This finding was more-than-minor because it was associated with the procedure quality attribute of the Initiating Events Cornerstone, impacting the cornerstone objective of limiting the likelihood of events that upset plant stability and challenge critical safety functions during shutdown, as well as power operations. The inspectors applied Inspection Manual Chapter 0609, Attachment 4, and Inspection Manual Chapter 0609, Appendix A, Exhibit 1, Section B, for Initiating Events, to screen this finding and determined a detailed risk evaluation was required because the finding caused a reactor trip and loss of mitigation equipment relied upon to transition the plant from the onset of the trip to a stable shutdown condition (e.g., loss of feedwater). A Senior Reactor Analyst performed a detailed risk evaluation by calculating the Conditional Core Damage Probability of a loss of normal feedwater event using the Monticello Simplified Plant Analysis Risk Model and then applying a Human Error Probability which quantified the likelihood that operators would not recover feedwater injection to the core. Using bounding assumptions that did not account for lower decay heat levels and other factors that would lower risk, the change in Core Damage Frequency was calculated to be 9E-7 (Green).

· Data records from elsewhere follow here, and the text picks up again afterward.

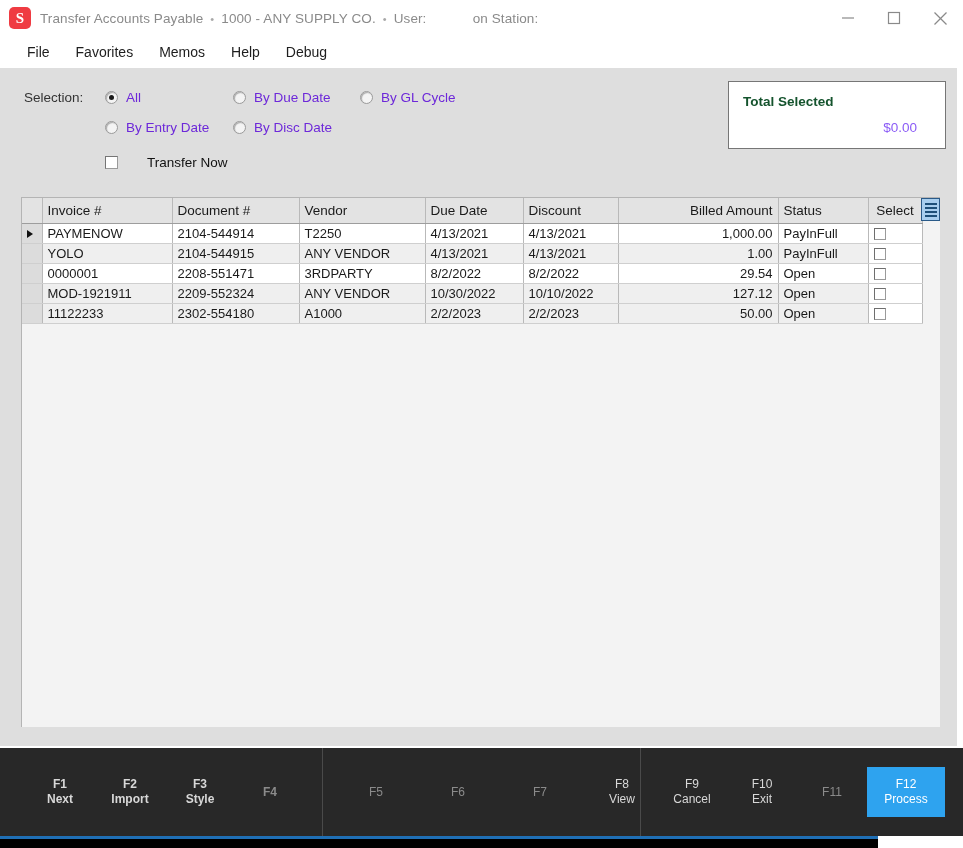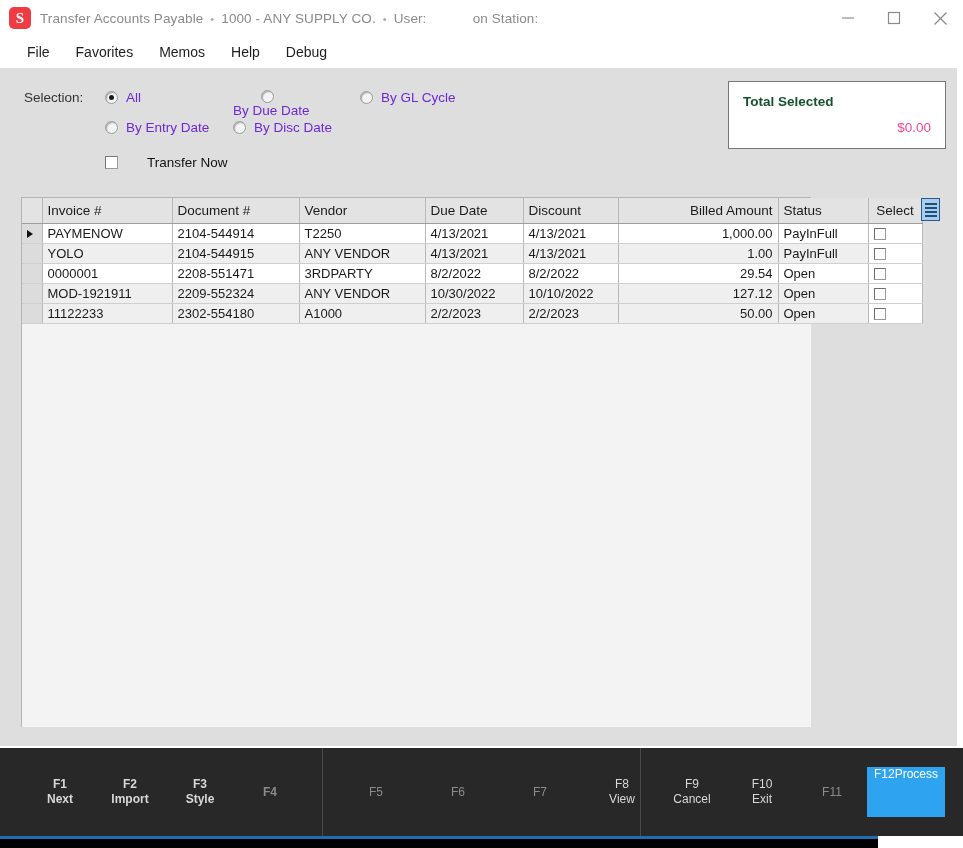--- a/index.html
+++ b/index.html
@@ -346,7 +346,7 @@
   <span class="radio checked"></span>
   <span>All</span>
 </div>
-<div class="radio-wrap" style="left:233px; top:90px;flex-direction:column;">
+<div class="radio-wrap" style="left:233px; top:90px;">
   <span class="radio"></span>
   <span>By Due Date</span>
 </div>

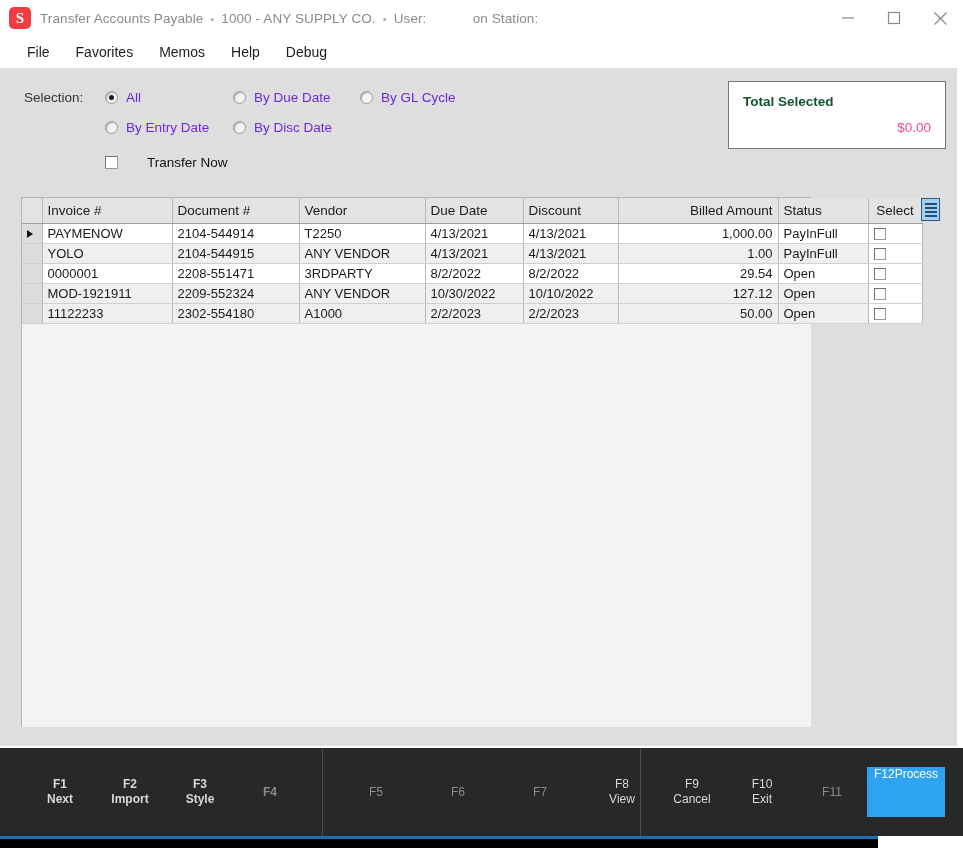--- a/index.html
+++ b/index.html
@@ -163,9 +163,9 @@
   }
   .total-value {
     position: absolute;
-    right: 14px; top: 38px;
-    font-size: 13.5px;
-    color: #ec4899;
+    right: 28px; top: 38px;
+    font-size: 13.5px;
+    color: #8b5cf6;
   }
 
   

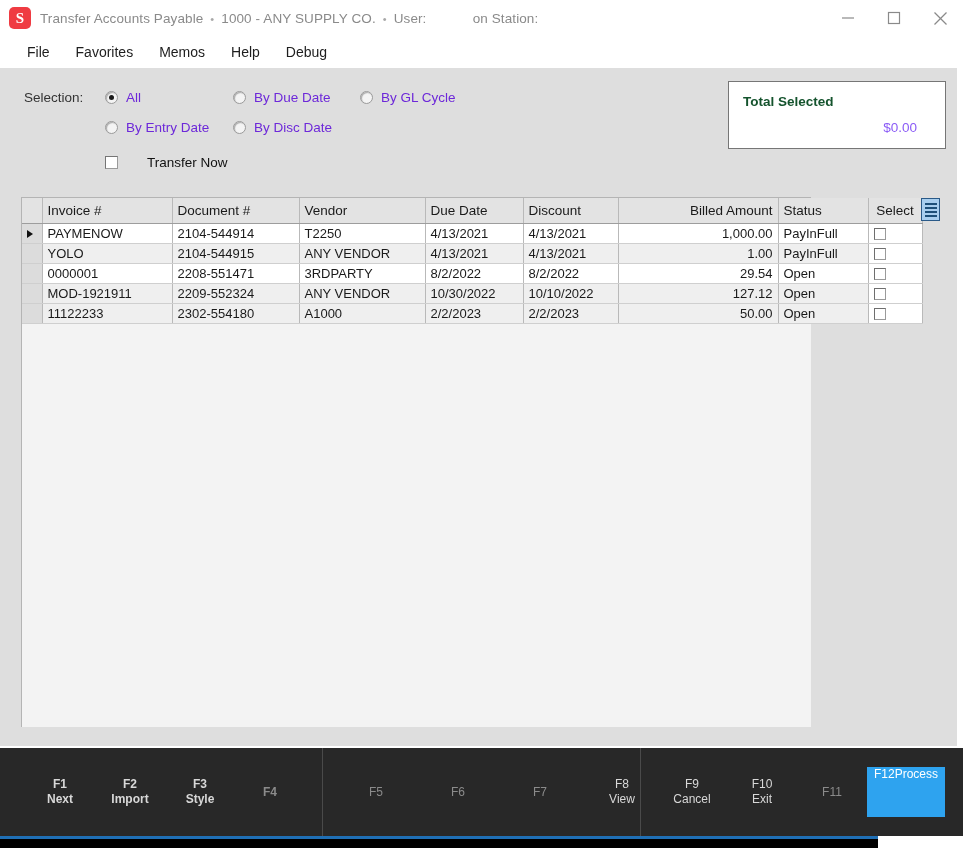--- a/index.html
+++ b/index.html
@@ -172,7 +172,7 @@
   .grid-outer {
     position: absolute;
     left: 21px; top: 197px;
-    width: 790px; height: 530px;
+    width: 919px; height: 530px;
     background: #f3f3f3;
     border: 1px solid #b4b4b4;
     border-right: none;

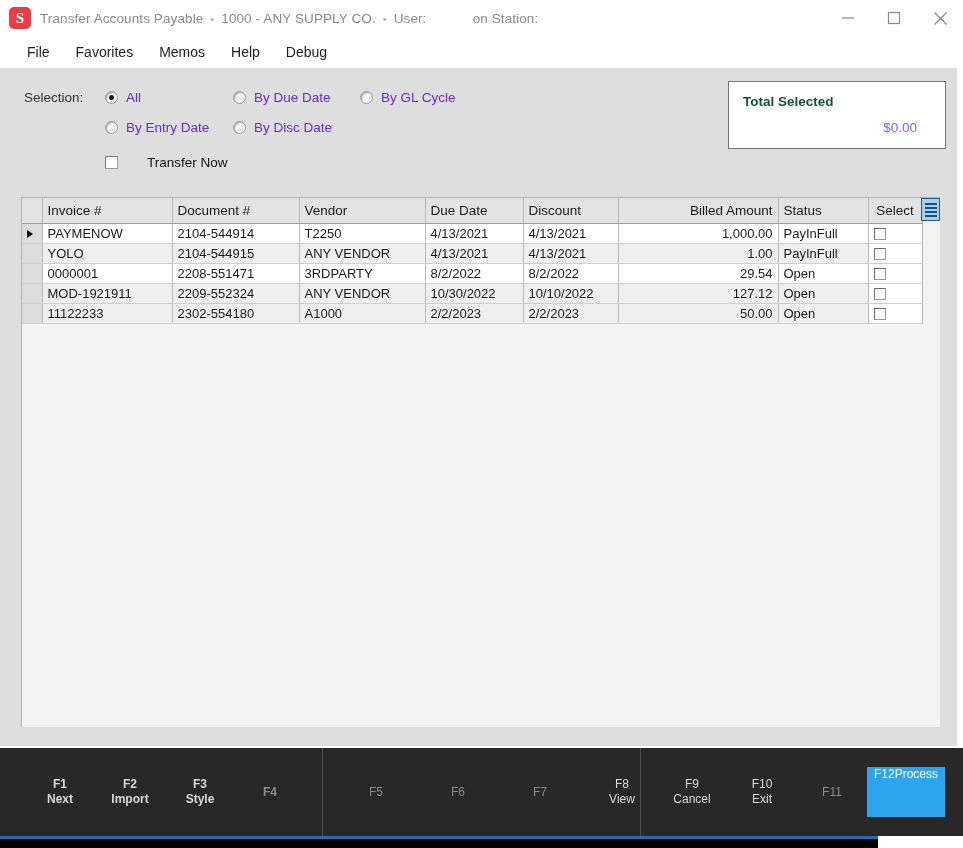--- a/index.html
+++ b/index.html
@@ -283,7 +283,7 @@
     width: 78px;
     height: 50px;
     display: flex;
-    flex-direction: row;
+    flex-direction: column;
     justify-content: center;
   }
   .fdiv {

The inspectors determined that this issue was cross-cutting in the Human Performance, Change Management aspect (H.3), because licensee leaders did not use a systematic process for evaluating and implementing change so that nuclear safety remains the overriding priority. Specifically, with the 12 RFP isolated, the licensee did not recognize the need to revise Operations Manual B.06.05-05 to account for the state of the other train of feedwater when shutting down the 11 RFP.

Enforcement:

The TS 5.4.1.a requires that written procedures be established, implemented and maintained covering the applicable procedures recommended in Regulatory Guide 1.33, Revision 2, Appendix A, February 1978. Section 4.0 of Regulatory Guide 1.33, Revision 2, Appendix A, February 1978, requires procedures for startup, operation, and shutdown of the feedwater system. Contrary to the above, on April 15, 2017, the licensee failed to establish, implement and maintain Operations Manual B.06.05-05, Condensate and Reactor Feedwater, Revision 51. Specifically, that procedure did not account for the state of the other train of feedwater when shutting down the 11 RFP even though the 12 RFP had been isolated 5 days. Consequently, the procedure could not be performed, with the 12 RFP was isolated, without isolating flow to the reactor vessel and its use resulted in low reactor water level causing an unplanned RPS trip SCRAM and Partial Group II Isolation. Because this violation was of very-low safety significance and it was entered into CAP 1555785, this issue is being treated as an NCV, consistent with Section 2.3.2 of the NRC Enforcement Policy (NCV 5000263/2017002-01: Low Reactor Water Level During Shutdown of 11 Reactor Feedwater Pump). Immediate corrective actions included opening the 11 RFP discharge valve to restore reactor water level allowing reset of the Group II Isolation and RPS trip. Subsequent licensee actions included development of expectations via an Operations Memo and revision to Operations Manual B.06.05-05 as well as Procedure 2204 and Procedure 2167 to ensure abnormal equipment lineups are addressed such that unexpected procedure interactions are avoided.

4OA5 Other Activities

.1 World Association of Nuclear Operators Report Review

a. Inspection Scope

The inspectors reviewed the final report for the World Association Nuclear Operators plant assessment of Monticello conducted in October 2016. The inspectors evaluated this report to ensure that NRC perspectives of Xcel Energy performance were consistent with any issues identified during the assessment. The inspectors also reviewed this report to determine whether World Association Nuclear Operators identified any significant safety issues that required further NRC follow-up.

b. Findings

No findings were identified.

4OA6 Management Meetings

.1 Interim Exit Meetings

Interim exit was conducted for:

  • Radiation Safety Program inspection results were reviewed with Mr. Pete Gardner, Senior Vice President, on April 21, 2017; and
  • ISI Inspection results were reviewed with Nuclear Engineering Program Manager Mr. P. Young and other members of the licensee staff on May 19, 2017.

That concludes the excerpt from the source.